# Advice please - how to separate glued parts??



## Raymond Lam (Jan 2, 2008)

Hello there,

I am in the progress of kitbashing and repainting an Aristocraft GP40 but came across a problem. I found some of the parts (e.g. clear window glass, number boards, etc.) were tightly glued and cannot be separated from the body shell. If I apply too much force, I am sure the fragile plastic parts will get damaged.

May I have your advice please?

Raymond


----------



## JackM (Jul 29, 2008)

I'm not sure what's worse. My on my USAT S4 the windows fall out if you look at them crosseyed. Likewise my Aristo RDC-1. As you found out, the opposite is true with the Aristo GP-40. When I repainted mine I saw no choice but to mask off the windows and number boards and use an Exacto knife to trim the excess. Fingernails and small scribe helped get the tape into rounded corners, etc. 
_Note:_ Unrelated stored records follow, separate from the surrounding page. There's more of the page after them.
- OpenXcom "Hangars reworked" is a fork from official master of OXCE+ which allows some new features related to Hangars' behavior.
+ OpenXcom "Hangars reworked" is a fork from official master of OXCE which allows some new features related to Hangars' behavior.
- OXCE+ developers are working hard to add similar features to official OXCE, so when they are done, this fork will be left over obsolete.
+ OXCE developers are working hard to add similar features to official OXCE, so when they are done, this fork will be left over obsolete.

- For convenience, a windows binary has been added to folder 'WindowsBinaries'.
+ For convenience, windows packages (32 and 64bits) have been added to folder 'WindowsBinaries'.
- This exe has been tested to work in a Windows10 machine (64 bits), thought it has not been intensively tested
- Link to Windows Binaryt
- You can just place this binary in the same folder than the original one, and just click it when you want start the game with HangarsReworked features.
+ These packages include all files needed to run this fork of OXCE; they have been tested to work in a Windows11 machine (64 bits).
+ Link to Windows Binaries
Pain in the neck though it may be, I think it's probably safer than trying solvents which might craze the plastic. 

JackM 

You're right about using much force. When I pulled the headlight PC board to switch to LEDs I ended up cracking the window frame. Fortunately, styrene glue and a dab of paint covered my hamfistedness. That hot glue or whatever it is they used sure doesn't want to let go.


----------



## Torby (Jan 2, 2008)

Try putting it in the freezer for a while.


----------



## Raymond Lam (Jan 2, 2008)

Thanks. Putting well glued plastic parts in a freezer? That sounds a creative idea!! Then should I pry the parts off with a small screwdriver?


----------



## stevedenver (Jan 6, 2008)

in my experience-its simple trial and error 
sometimes you can wedge a knife and pry with success 
sometimes they are welded -either electrically or with solvent 

i have learned, (being pereseverant and sometimes too adventurous, and who also likes a nicely prepped paint surface etc.) that sometimes you need to try Plan B to avoid damage 
the key is knowing when its not giving and STOP-i can say this from several windows that have not given way-sometimes your lucky and only the glued edge will tear -sometimes you destroy the part

in your case-if they are really snug and not giving, id mask-the slight imperfection of this method versus new parts, cracked surrounds, etc, may be the better choice 

as for solvents-modern glue is really good-meaning youre out of luck maybe
if the glue is some kind of goo or rubber-then a solvent might work-old glue dries and loses adhesion because its brittle -usually looks brown 

i use lighter fluid sometimes-it penetrates under stuff if it can-and this can help with the rubber type cements 
so does letting stuff sit for a day of more with repeat applications -time can really help with softening

obviously if its welded this is not applicable

never use acetone
never use laquer thinner
i know -they can wreak havoc even on the best plastics

mild model paint thinner can work -use caution tho

now all said-
i have had great results using liquid mask for tricky paint situations-best part-its like liquid elastic-goes on easy to control-peels off clean-


----------



## Totalwrecker (Feb 26, 2009)

I believe freezing works best on Hot Glue joints


----------